For additional challenge, the dataset also provides 1212 signals of “noisy” data, where the hill or valley can still be discerned by the human eye, but the classification is more difficult.

You may use the original text files from the UCI site, the MATLAB files I have created containing the signals and labels in various forms, or the image files I have created containing plots of the signals. A detailed description of the available formats will be included at the end of this document. You may use any computational environment you wish; MATLAB is not required.

Assignment

Use any automated method to classify the signals. Your method may include machine learning, but it is not required. For example, you could:

Come up with a heuristic calculation based on the data (for example, I might be tempted to use numerical differentiation to classify the signals, but that is hard to interpret with the noisy data)
Use shallow or deep neural networks to classify the 1-D signals, either in the time domain, or convert them to the frequency domain before classification¹
Use deep networks to classify plot images (2-D versions of the signals)

You will not be graded on how successful you are in classifying the signals. You will be graded on your description of your approach to the problem and the analysis of the results you obtained, regardless of whether they are accurate or inaccurate. This problem is meant to get you thinking about data representation and the variety of approaches one can take for classification of signals.

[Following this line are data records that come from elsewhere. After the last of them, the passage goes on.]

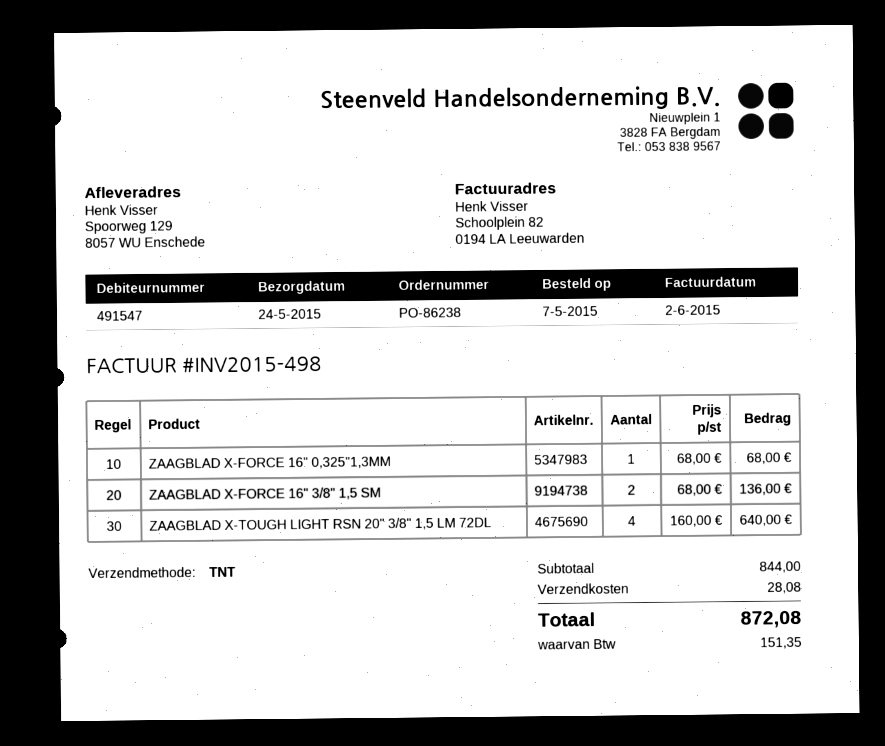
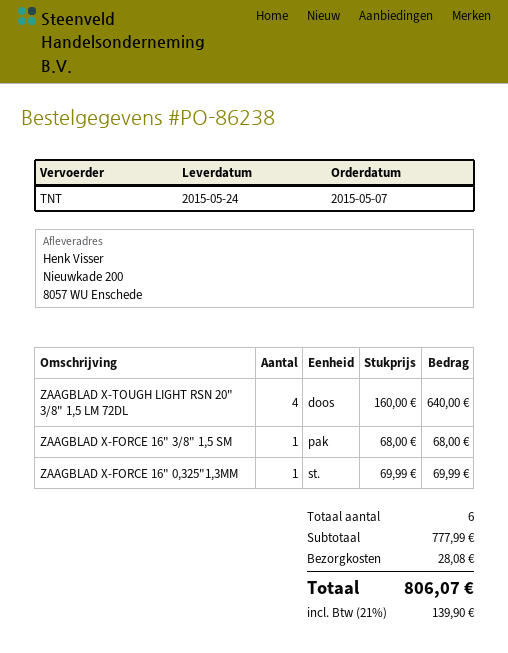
ship to: Spoorweg 129, 8057 WU Enschede -> Nieuwkade 200, 8057 WU Enschede
ZAAGBLAD X-FORCE 16" 0,325"1,3MM: 1 x 68.00 = 68.00 -> 1 x 69.99 = 69.99
ZAAGBLAD X-FORCE 16" 3/8" 1,5 SM: 2 x 68.00 = 136.00 -> 1 x 68.00 = 68.00
subtotal: 844.00 -> 777.99
tax: 151.35 -> 139.90
total: 872.08 -> 806.07

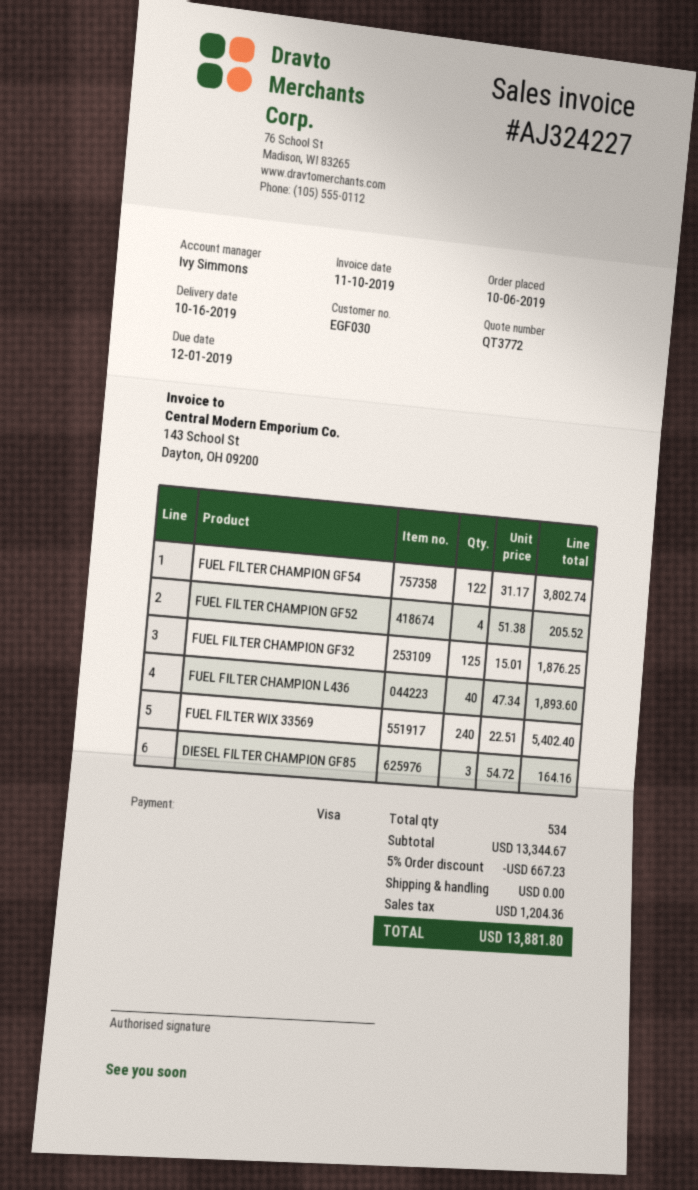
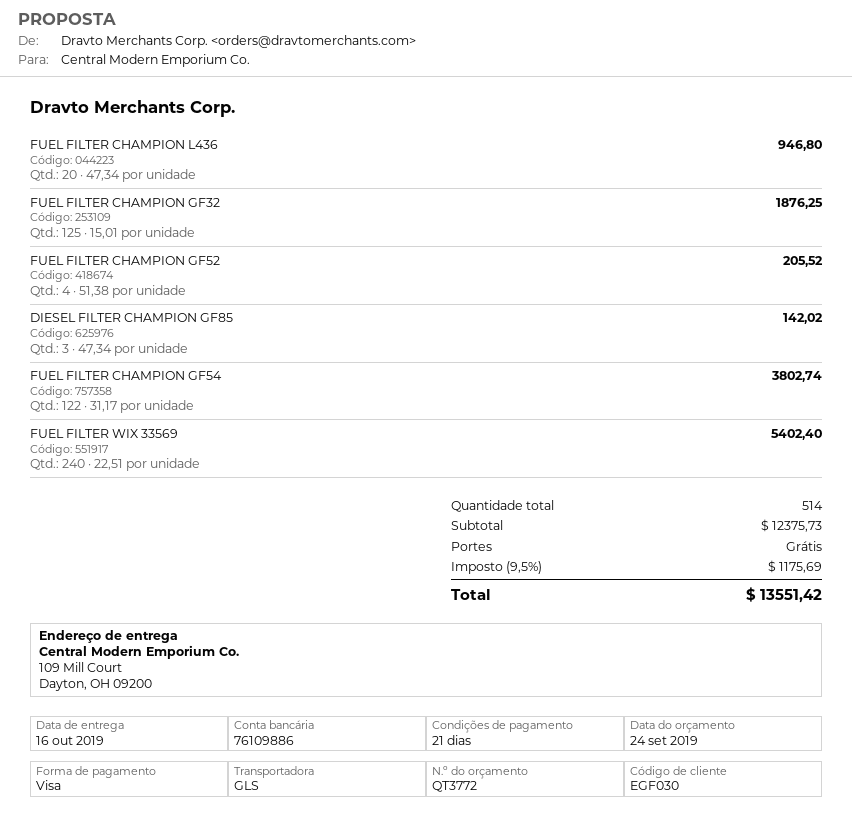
FUEL FILTER CHAMPION L436: 40 x 47.34 = 1893.60 -> 20 x 47.34 = 946.80
DIESEL FILTER CHAMPION GF85: 3 x 54.72 = 164.16 -> 3 x 47.34 = 142.02
total quantity: 534 -> 514
subtotal: 13344.67 -> 12375.73
discount: 5% = 667.23 -> none
tax: 1204.36 -> 1175.69
total: 13881.80 -> 13551.42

You do not need to try all the approaches listed above; pick an approach and do your best.

Deliverables

Provide a report, in the form of a document or a video, describing your approach, your results, and (if applicable) difficulties you encountered in accurately classifying the signals. If writing a report, it should be no more than 4 pages. If recording a video, it should be no more than 10 minutes.

Submit your file or a link to your file/video via Canvas.

Available Data Files

In addition to the original text files from the UCI site, I have saved the signals in a variety of formats, to facilitate different approaches to the classification problem.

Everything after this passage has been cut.